06) Depois perguntar: "Quais são as atitudes que podem atrair para perto de nós espíritos bons?"
07) Deixar que eles respondam. Por exemplo: Ler bons livros, ajudar os outros, ter bons pensamentos, ter o hábito da prece, etc.
08) Qual dos dois espíritos vocês querem ter ao lado de vocês?
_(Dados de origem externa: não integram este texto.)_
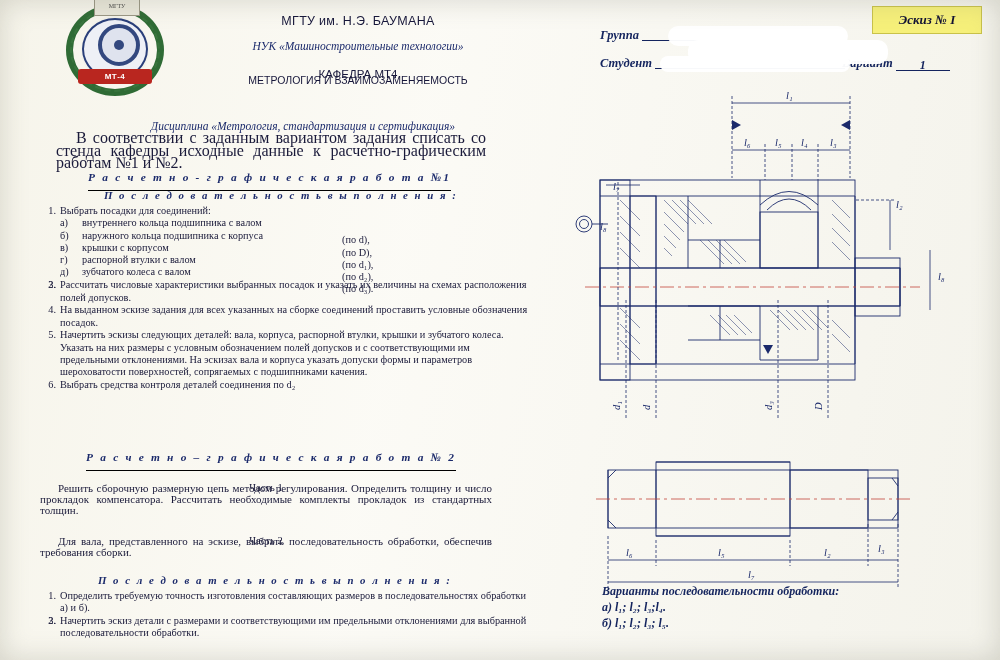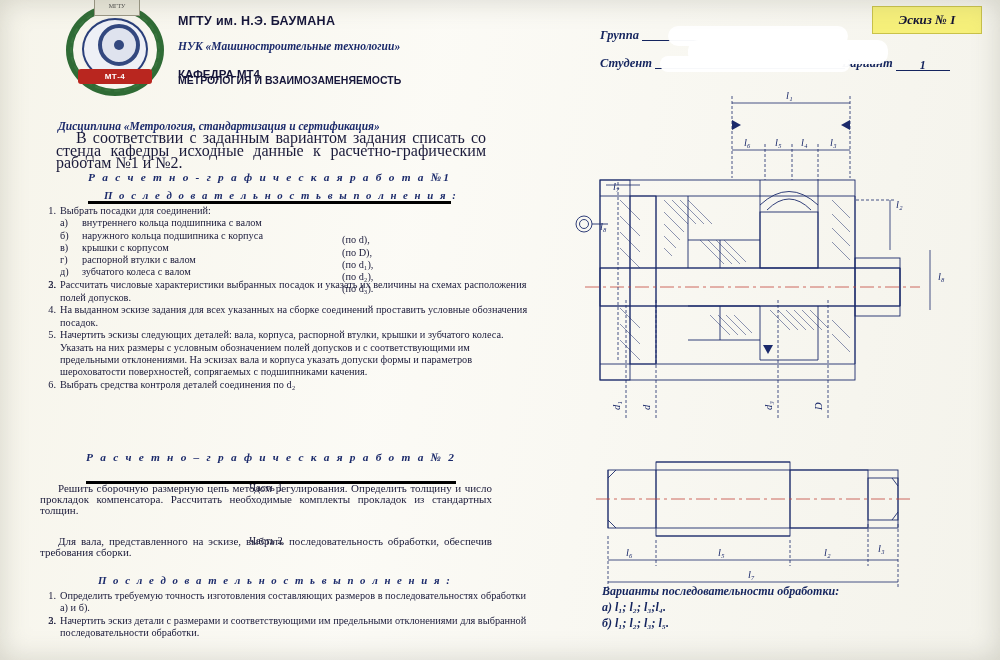--- a/index.html
+++ b/index.html
@@ -113,8 +113,9 @@
     position: absolute;
     left: 178px;
     width: 360px;
+    text-align: center;
     font-family: "Liberation Sans", sans-serif;
-    font-weight: bold;
+    font-weight: normal;
     color: #16163a;
   }
   .hdr-1 { top: 14px;  font-size: 12.5px; letter-spacing: .3px; }

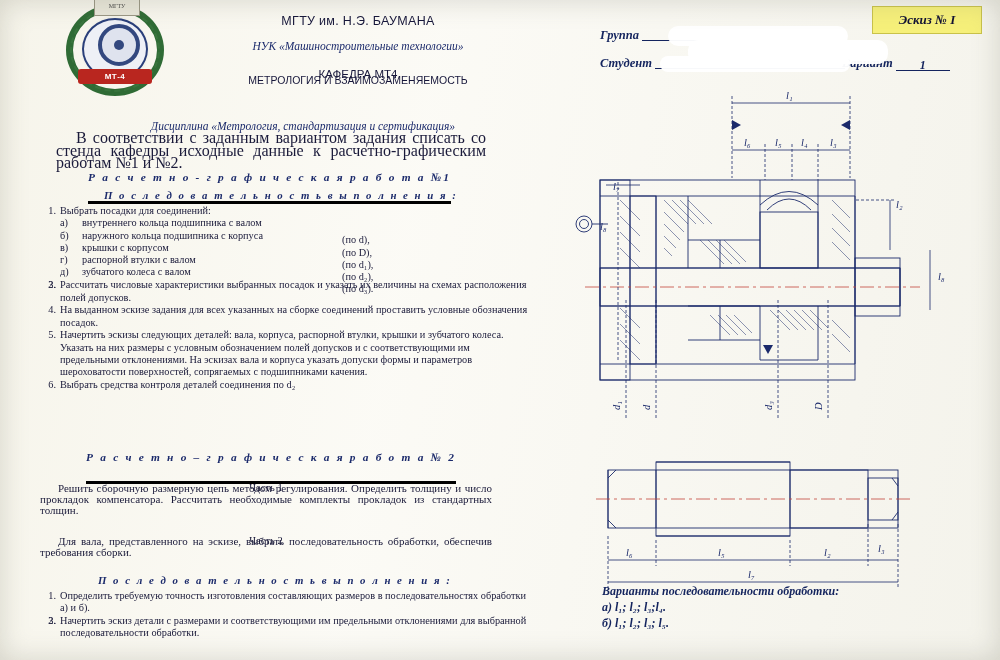--- a/index.html
+++ b/index.html
@@ -149,8 +149,8 @@
     font-size: 11.4px;
   }
   .sec-title.underline {
-    border-bottom: 3px solid #000000;
-    padding-bottom: 18px;
+    border-bottom: 1px solid #000000;
+    padding-bottom: 7px;
   }
   .rgr1-title { left: 88px; top: 171px; }
   .seq1-title { left: 104px; top: 189px; letter-spacing: 2px; font-size: 10.8px;}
Deixar eles responderem.
09) Explicar que cada evangelizando vai receber uma cartela que poderá ser: o espírito encarnado, o espirito protetor ou o espírito obsessor.

Segundo passo - jogando
10) Distribuir uma cartela para cada evangelizando.
11) Cada evangelizando deverá olhar sua cartela sem revelar qual tirou.
12) Os evangelizandos deverão circular livremente pela sala.
13) Quem tirou o espírito obsessor deverá piscar discretamente para alguém, sem que os outros vejam.
14) Quem for espírito encarnado, se receber um piscar de olhos do espírito obsessor, deverá se abaixar, sem revelar quem é o espírito obsessor.
15) O espírito obsessor deverá continuar piscando para os outros evangelizandos, tentando não ser descoberto.
16) Sempre que alguém se abaixar o evangelizador diz: "oh! alguém foi influenciado pelo espírito obsessor"
17) Quem recebeu a cartela do espírito protetor deverá tentar descobrir quem é o espírito obsessor e quando encontrar deverá abraça-lo.
18) Quando o espírito obsessor for descoberto o evangelizador diz: "vejam o espírito protetor conseguiu ajudar o espírito obsessor a se afastar de nós, pois estamos agindo no bem e pensando coisas boas"
19) Repetir o jogo enquanto haja interesse do grupo.

DINÂMICA- ESPÍRITOS PROTETORES



Um grupo de crianças deverá atravessar um rio, cujos limites serão demarcados no chão com giz, separados uns três metros aproximadamente. Elas receberão duas folhas de jornal ou papelão, onde poderão pisar para a travessia. Outro grupo representará os espíritos protetores. O evangelizador explicará a estes a maneira de atravessar o rio, duas crianças atravessarão juntas, colocando as folhas no chão pisando alternadamente sobre elas. Depois uma delas volta para buscar a outra. Assim a única maneira de todos atravessarem é colaborando uns com os outros. Os protetores não poderão ensinar diretamente mas apenas incentivar ou sugerir que uns colaborem com os outros e todos acabarão conseguindo atravessar o rio.